En un momento se juntó la cantidad pedida: D’Artagnan se marchó y volvió un instante después.

—¡Vaya!, ya está hecho; no sin trabajo por cierto… ¡Uf!

—¿Ha salido de Londres el verdugo? —preguntó Athos.

—No faltaba más: esto no era seguro: podía irse por una puerta y entrar por otra.

—¿Pues dónde está?

—En la cueva.

—¿En cuál?

—En la del huésped. Mosquetón se ha sentado en el umbral y yo tengo aquí la llave.

—¡Bravo! —dijo Aramis—. ¿Y cómo le habéis persuadido?

—Como se convence a todo el mundo; con dinero. Caro me ha costado, pero al fin convino en ello.

—¿Cuánto le habéis dado? —preguntó Athos—. Decidlo, ahora ya somos algo más que unos humildes mosqueteros, y todos los gastos deben ser a escote.

—Le he dado doce mil libras —dijo D’Artagnan.

—¿Doce mil? —repuso Athos—. ¿Poseéis tal vez esa cantidad?

—¿Y el famoso diamante de la reina? —preguntó el gascón dando un suspiro.

—Es cierto —observó Aramis—: me pareció haberos visto otra vez puesta la sortija.

—¿Qué? ¿La rescatasteis de manos del señor Des-Essarts? —interrogó Porthos.

—Sí por Dios —respondió D’Artagnan—, pero está escrito que no he de poder conservarla. ¿Qué queréis? Ya veo que los diamantes tienen simpatías y antipatías como los hombres, y parece que ése no me aprecia.

—Todo eso es muy bueno —dijo Athos—, y nos libra del verdugo; pero no hay verdugo que no tenga un criado, un ayudante.

—También éste lo tenía, pero la suerte nos ayuda.

—¿Pues cómo?

—Cuando yo creía necesario entablar otra negociación, vi penetrar a mi hombre con un muslo roto. Movido por un exceso de celo al acompañar la carreta que condujo hasta las ventanas del rey las vigas y tablones del patíbulo, una de las primeras cayósele encima.

—¡Ya! —dijo Aramis—. Por eso oí yo un grito desde el aposento del rey.
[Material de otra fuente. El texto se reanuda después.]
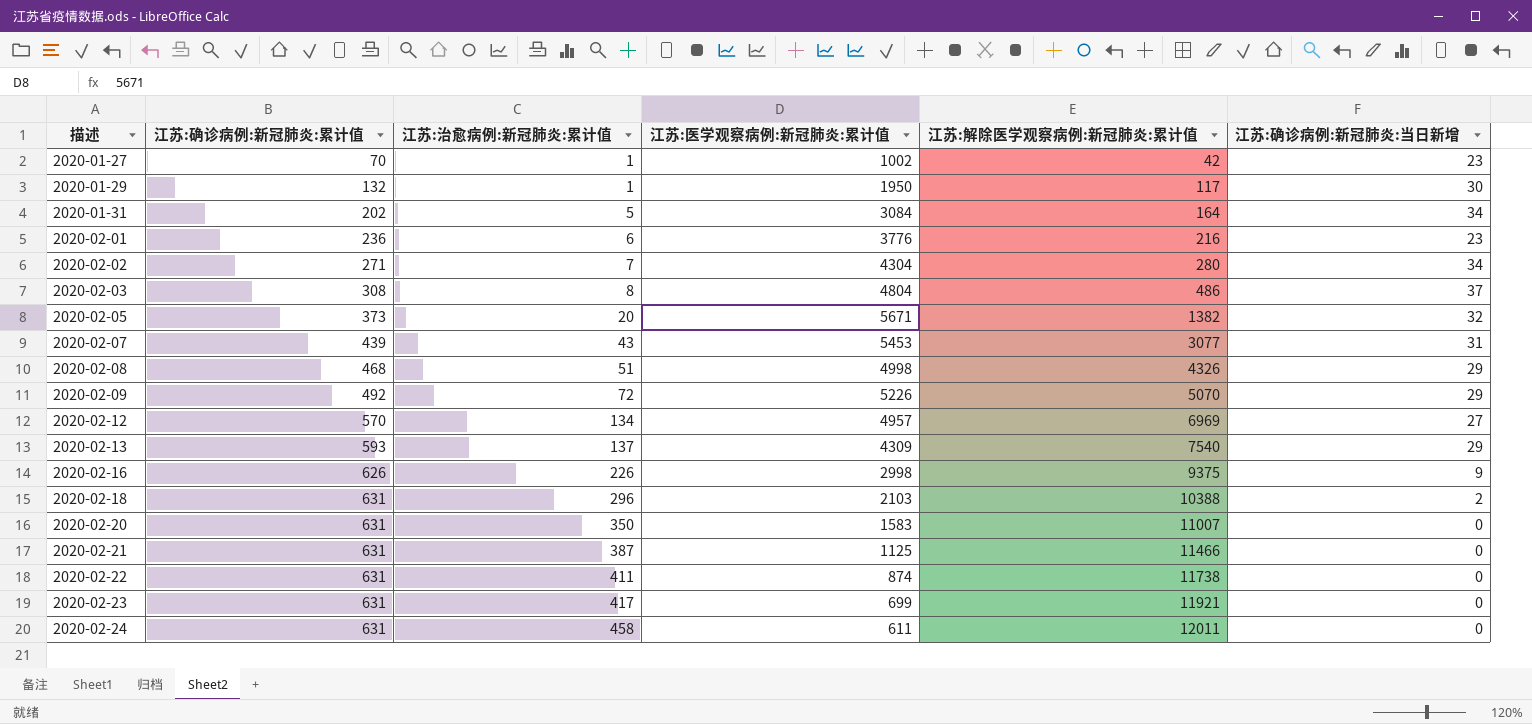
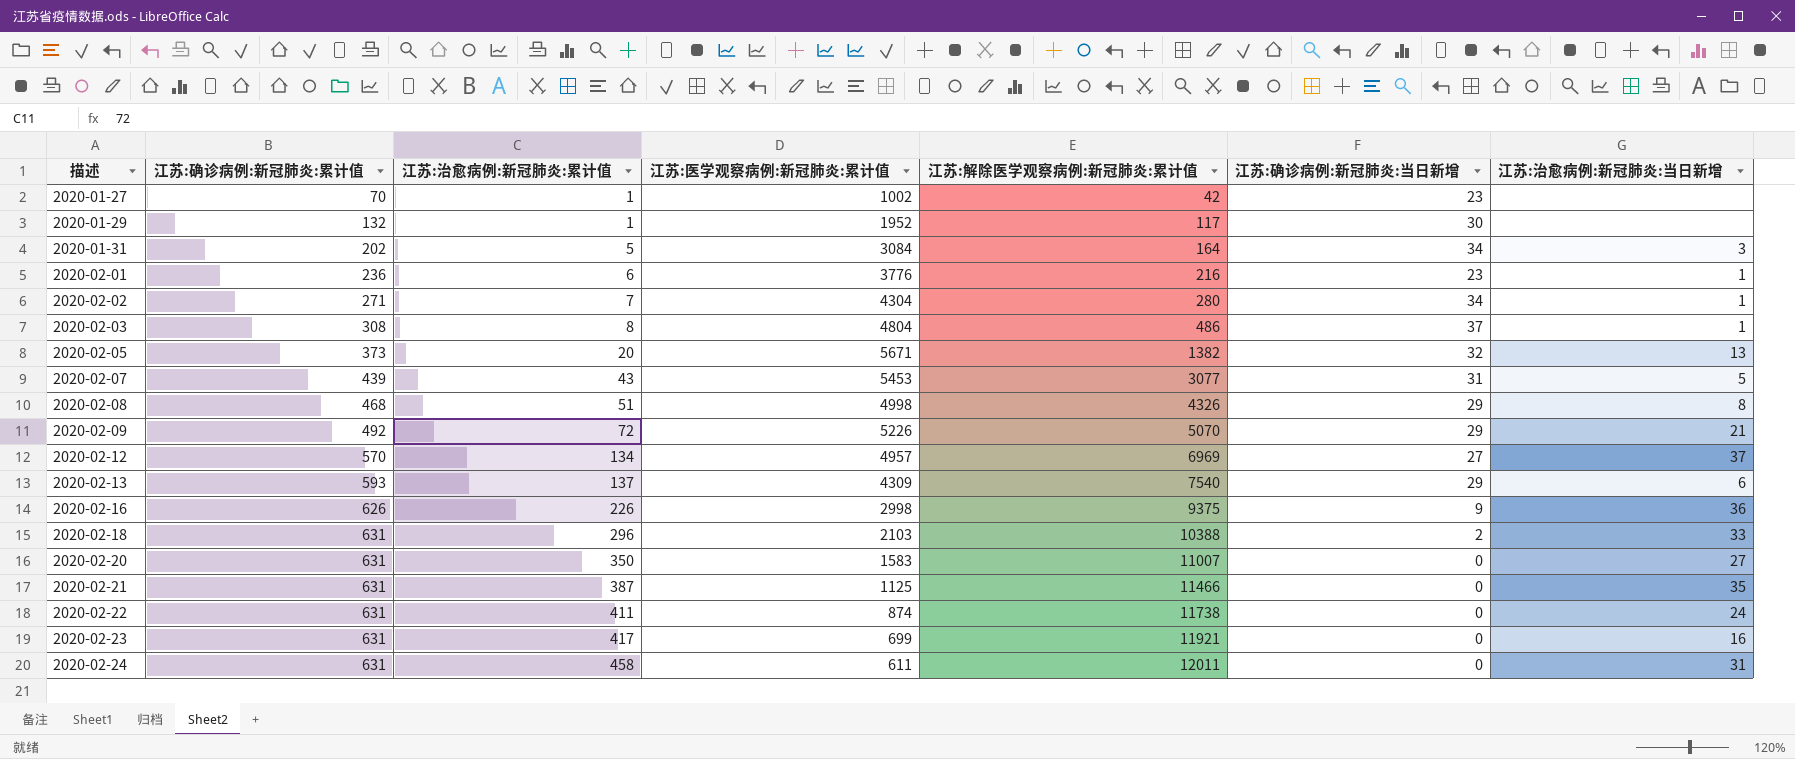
column 江苏:治愈病例:新冠肺炎:当日新增 | position: none -> 7
2020-01-29 | 江苏:医学观察病例:新冠肺炎:累计值: 1950 -> 1952

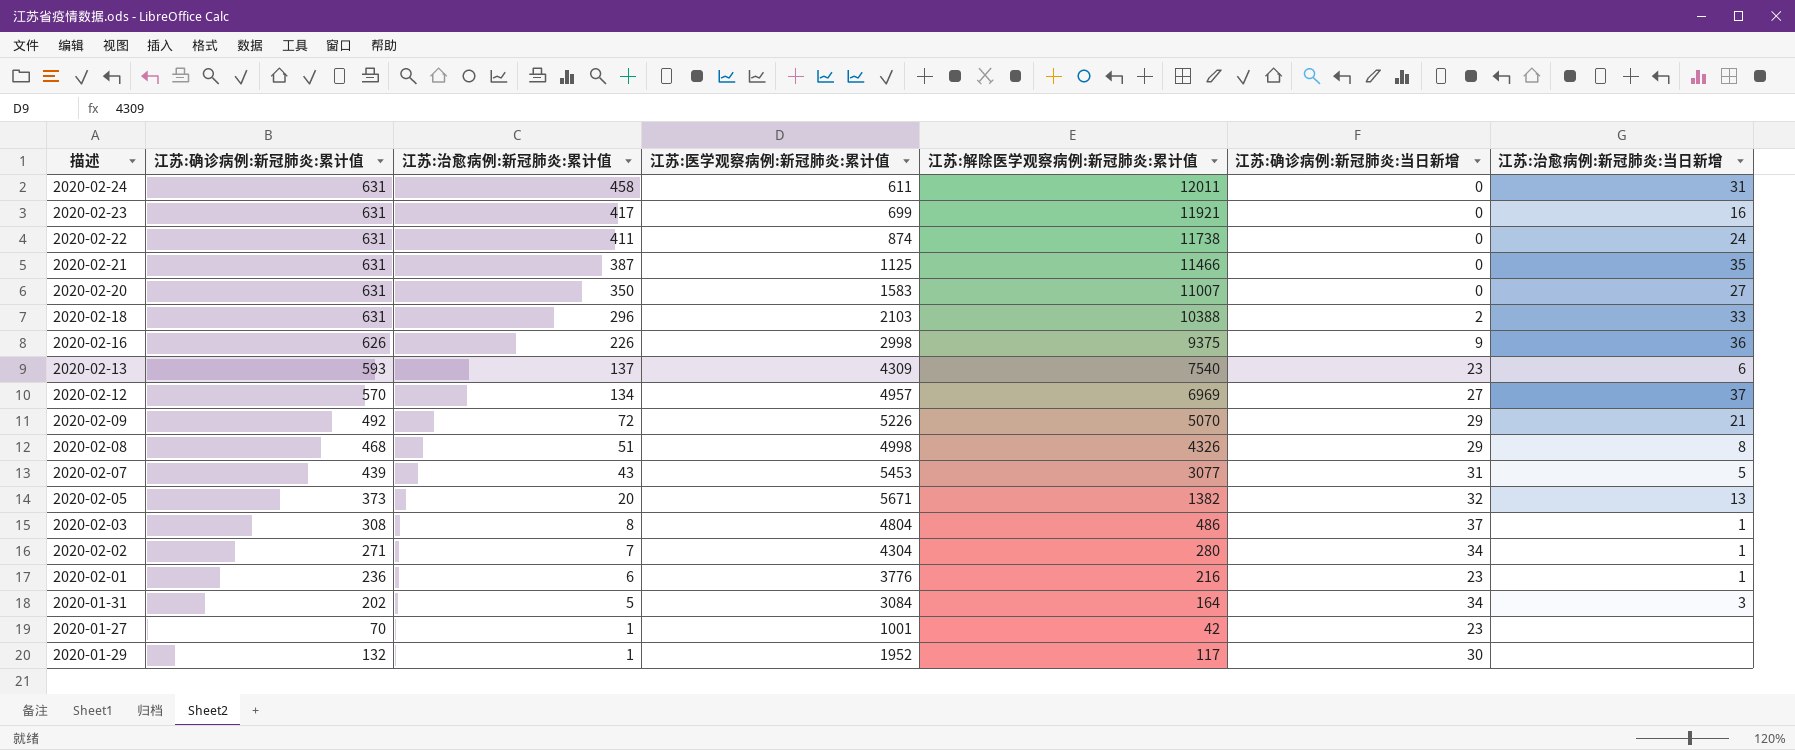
row order: 描述 ascending -> 江苏:治愈病例:新冠肺炎:累计值 descending
2020-02-13 | 江苏:确诊病例:新冠肺炎:当日新增: 29 -> 23
2020-01-27 | 江苏:医学观察病例:新冠肺炎:累计值: 1002 -> 1001

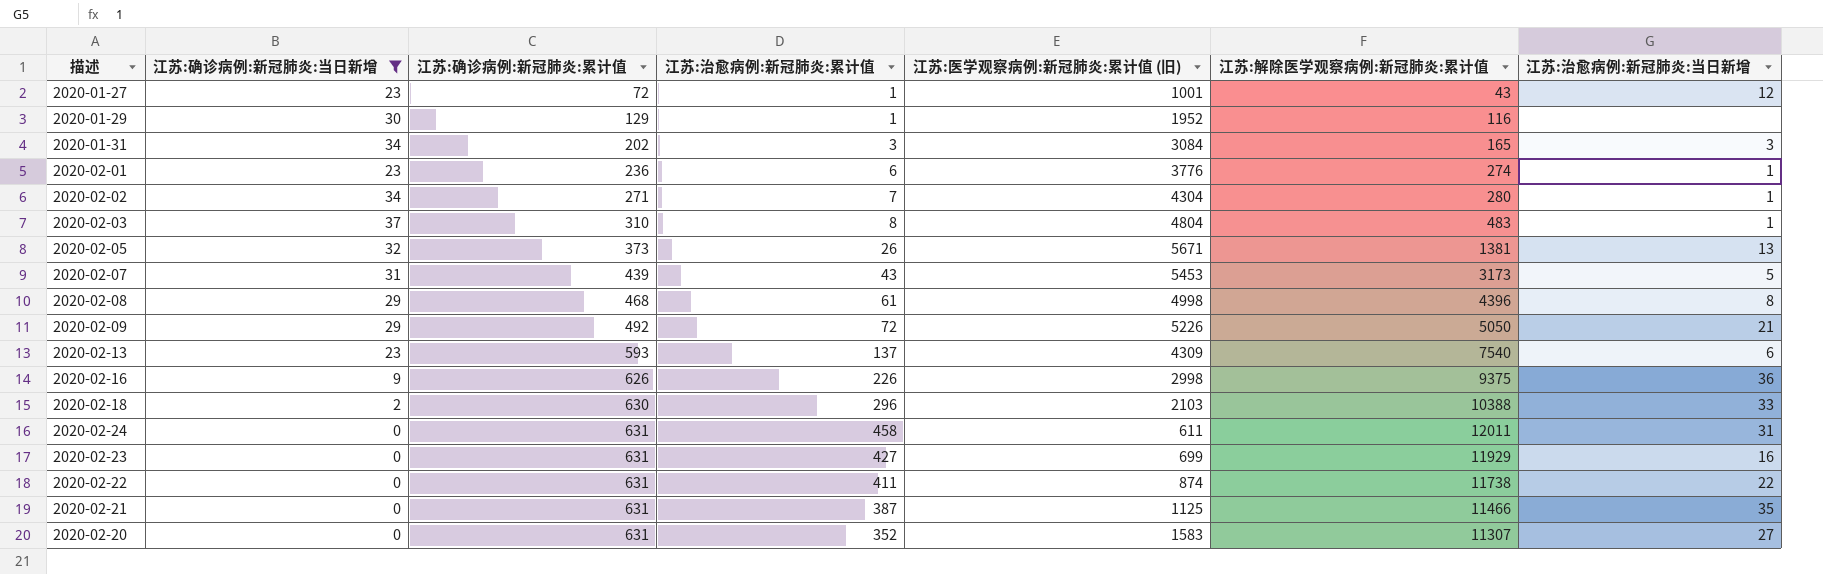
filter: none -> 江苏:确诊病例:新冠肺炎:当日新增 != 27
row order: 江苏:治愈病例:新冠肺炎:累计值 descending -> 江苏:确诊病例:新冠肺炎:累计值 ascending
column 江苏:确诊病例:新冠肺炎:当日新增 | position: 6 -> 2
column name: 江苏:医学观察病例:新冠肺炎:累计值 -> 江苏:医学观察病例:新冠肺炎:累计值 (旧)
2020-01-27 | 江苏:确诊病例:新冠肺炎:累计值: 70 -> 72
2020-01-27 | 江苏:解除医学观察病例:新冠肺炎:累计值: 42 -> 43
2020-01-27 | 江苏:治愈病例:新冠肺炎:当日新增: none -> 12
2020-01-29 | 江苏:确诊病例:新冠肺炎:累计值: 132 -> 129
2020-01-29 | 江苏:解除医学观察病例:新冠肺炎:累计值: 117 -> 116
2020-01-31 | 江苏:治愈病例:新冠肺炎:累计值: 5 -> 3
2020-01-31 | 江苏:解除医学观察病例:新冠肺炎:累计值: 164 -> 165
2020-02-01 | 江苏:解除医学观察病例:新冠肺炎:累计值: 216 -> 274
2020-02-03 | 江苏:确诊病例:新冠肺炎:累计值: 308 -> 310
2020-02-03 | 江苏:解除医学观察病例:新冠肺炎:累计值: 486 -> 483
2020-02-05 | 江苏:治愈病例:新冠肺炎:累计值: 20 -> 26
2020-02-05 | 江苏:解除医学观察病例:新冠肺炎:累计值: 1382 -> 1381
2020-02-07 | 江苏:解除医学观察病例:新冠肺炎:累计值: 3077 -> 3173
2020-02-08 | 江苏:治愈病例:新冠肺炎:累计值: 51 -> 61
2020-02-08 | 江苏:解除医学观察病例:新冠肺炎:累计值: 4326 -> 4396
2020-02-09 | 江苏:解除医学观察病例:新冠肺炎:累计值: 5070 -> 5050
2020-02-18 | 江苏:确诊病例:新冠肺炎:累计值: 631 -> 630
2020-02-23 | 江苏:治愈病例:新冠肺炎:累计值: 417 -> 427
2020-02-23 | 江苏:解除医学观察病例:新冠肺炎:累计值: 11921 -> 11929
2020-02-22 | 江苏:治愈病例:新冠肺炎:当日新增: 24 -> 22
2020-02-20 | 江苏:治愈病例:新冠肺炎:累计值: 350 -> 352
2020-02-20 | 江苏:解除医学观察病例:新冠肺炎:累计值: 11007 -> 11307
—Probablemente sería por eso —añadió D’Artagnan—; pero el hombre a fuer de prudente, prometió al retirarse enviar en su lugar cuatro operarios diestros para auxiliar a los que ya están trabajando, y al volver a casa de su patrón escribió, aunque herido, en el mismo instante a un carpintero amigo suyo llamado Tom Lowe para que pasase a White-Hall a cumplir su promesa. Aquí está la epístola que enviaba con un mandadero, a quien prometió por esta comisión diez peniques, y que me la ha vendido por un luis.

—¿Y qué diablos deseáis hacer de esa carta? —preguntó Athos.

—¿No lo adivináis? —dijo D’Artagnan, clavando en él sus penetrantes ojos.

—No por mi fe.

—Pues bien, querido Athos; vos que habláis inglés como el mismo John Bull, sois maese Tom Lowe y nosotros somos vuestros tres compañeros; ¿comprendéis ahora?

Athos exhaló un grito de alegría y admiración, corrió a su gabinete y sacó vestidos con que se disfrazaron inmediatamente los cuatro, lo cual hecho salieron de la posada, Athos con una sierra, Porthos con una alzaprima, Aramis con un hacha, y D’Artagnan con un martillo y clavos.

La carta del ayudante del verdugo atestiguaba que ellos eran los mismos que esperaba el maestro carpintero.